A procuradora-geral da República, Raquel Dodge, pediu ao Supremo Tribunal Federal que anule o acordo firmado entre a força-tarefa da Lava Jato e a Petrobras que resultaria na criação de uma fundação privada que seria gerida por procuradores. Raquel Dodge também pediu que o Supremo declare nula a decisão da juíza Gabriela Hardt, da 13ª Vara Federal em Curitiba, que homologou o acordo entre o Ministério Público Federal e a Petrobras. A Procuradoria-Geral da República ajuizou no STF nesta terça-feira (12) uma ADPF (arguição de descumprimento de preceito fundamental) distribuída para relatoria do ministro Alexandre de Moraes. "A decisão que homologou, em sua quase integralidade, o Acordo de Assunção de Compromissos celebrado entre o Ministério Público Federal e a empresa Petrobras padece de vício de inconstitucionalidade, pois a forma de homologação, constituição e execução da avença afronta a Constituição Federal por descumprir preceitos fundamentais do ordenamento jurídico pátrio", escreveu Raquel Dodge. Ela citou, entre os preceitos afrontados, "a separação dos poderes e das funções do Estado, a constitucionalidade, a legalidade, a independência e a impessoalidade, que devem pautar as ações dos membros do Ministério Público".
Quanto ao acordo propriamente dito, assinado entre o Ministério Público Federal e a Petrobras, Raquel Dodge afirmou que suas cláusulas "deixam bastante evidente o protagonismo de determinados membros da instituição, singularmente os que integram a Força-Tarefa Lava Jato Curitiba" "Basta verificar que aqueles membros assumiram compromissos administrativos e financeiros pelo Ministério Público Federal, falando pela própria instituição sem poderes para tanto, de conduzir todas as etapas do processo destinado à constituição de uma fundação de direito privado [...], ficando responsável por todos os meios destinados à constituição dessa fundação, que terá sede em Curitiba; atuar na constituição de um Comitê de Curadoria Social [...]; ter a prerrogativa de ocupar assento no órgão de deliberação superior da fundação mantenedora; e exercer a atividade de fiscalização de todas as obrigações assumidas pela Petrobras".

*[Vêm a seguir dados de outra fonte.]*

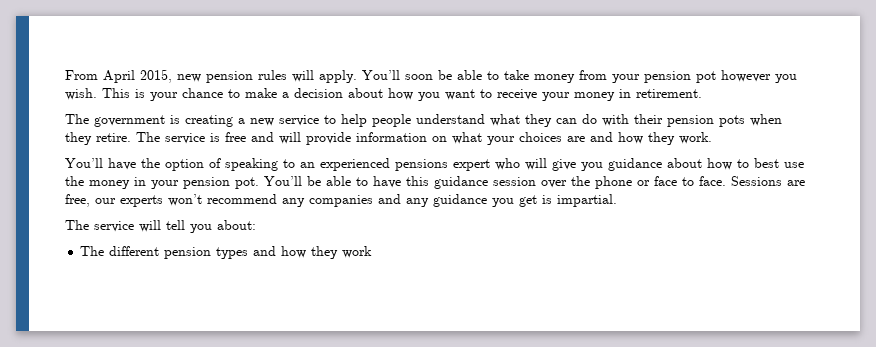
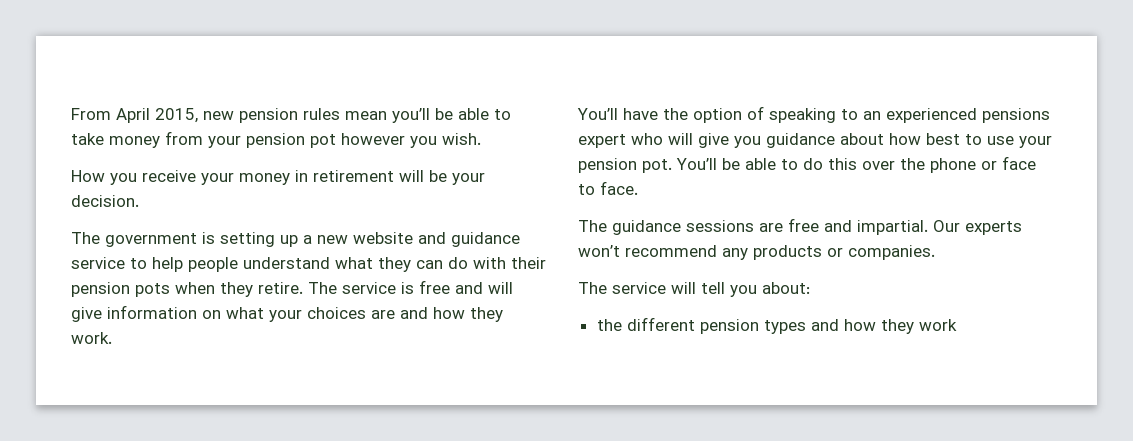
[292,70,433,83] will apply. You’ll soon -> [345,108,430,123] mean you’ll
[102,88,702,101] [65,114,274,127] This is your chance to make a decision about how you want to receive your money in retirement. // The government is creating a new -> [71,170,485,185] [71,195,139,207] [71,232,520,247] // How you receive your money in retirement will be your decision. // The government is setting up a new website and guidance
[306,132,351,145] provide -> [71,307,102,322] give
[737,158,804,168] [65,176,146,189] to best use the money in -> [926,133,1014,145] best to use
[373,176,536,189] have this guidance session -> [803,158,857,170] do this
[731,176,805,186] [65,194,617,207] Sessions are free, our experts won’t recommend any companies and any guidance you get is impartial. -> [578,218,1022,235] [578,245,935,260] // The guidance sessions are free and impartial. Our experts won’t recommend any products or companies.
[80,246,105,256] The -> [596,319,622,331] the

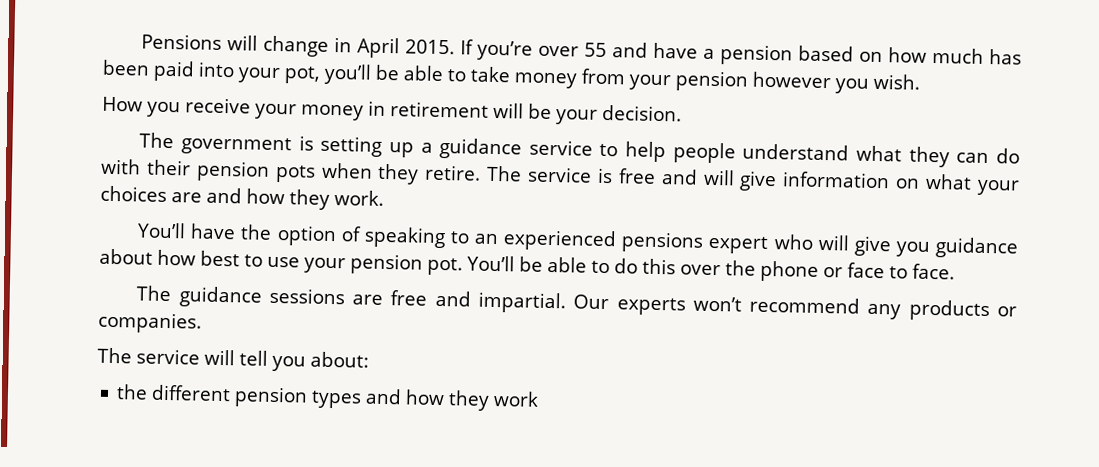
[71,108,387,123] From April 2015, new pension rules mean -> [141,33,1023,66] [102,59,321,84] Pensions will change in April 2015. If you’re over 55 and have a pension based on how much has been paid into your pot,
[310,134,336,148] pot -> (748, 81) none
[317,232,446,244] new website and -> (433, 147) none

Para Raquel Dodge, os procuradores que assinaram o acordo extrapolaram suas atribuições constitucionais e legais e violaram preceitos básicos da instituição, como os de representar interesses sociais relevantes, defender os interesses públicos e os princípios fundamentais da democracia. "Não é possível que órgão do Ministério Público Federal, em decorrência do exercício de suas atribuições funcionais, possa desempenhar atividades de gestão de recursos financeiros de instituição privada, nem definir onde serão aplicados, muitos menos ter à sua disposição um orçamento bilionário", afirmou. Segundo Raquel Dodge, o acordo entre a Petrobras e as autoridades dos Estados Unidos não estabelece que o Ministério Público Federal seja o gestor dos recursos. "Ainda que houvesse uma cláusula nesse sentido, ela não poderia ser aplicada, por ferir preceito fundamental do ordenamento constitucional que trata do limite funcional da atuação dos membros do Ministério Público", escreveu.
O compromisso firmado entre a Lava Jato e a Petrobras visa à aplicação, no Brasil, de parte dos recursos que a estatal se comprometeu a pagar em um acordo firmado com autoridades americanas para compensar perdas de acionistas minoritários com os esquemas de corrupção revelados a partir de 2014. Ações judiciais e de arbitragem contra a companhia petrolífera estão em curso nos Estados Unidos. O Departamento de Justiça dos Estados Unidos e a SEC (órgão regulador do mercado de capitais americano) concordaram em abater até 80% da multa aplicada à Petrobras (que totaliza US$ 853,2 milhões ou R$ 3,28 bilhões) se o dinheiro fosse usado para recompor danos à sociedade brasileira. A solução encontrada pela Petrobras, em negociação com a Lava Jato, foi a criação de uma fundação de direito privado com funcionamento inicial previsto para o meio de 2020. Essa entidade serviria para financiar projetos de combate e prevenção à corrupção. O Ministério Público Federal sustentou que seu papel é apenas de indutor ao dar os primeiros passos para criar a fundação. Argumentou que a gestão da entidade não será sua, mas de representantes da sociedade civil. Para críticos da iniciativa, o órgão quis se valer de um subterfúgio para receber valores não previstos no orçamento.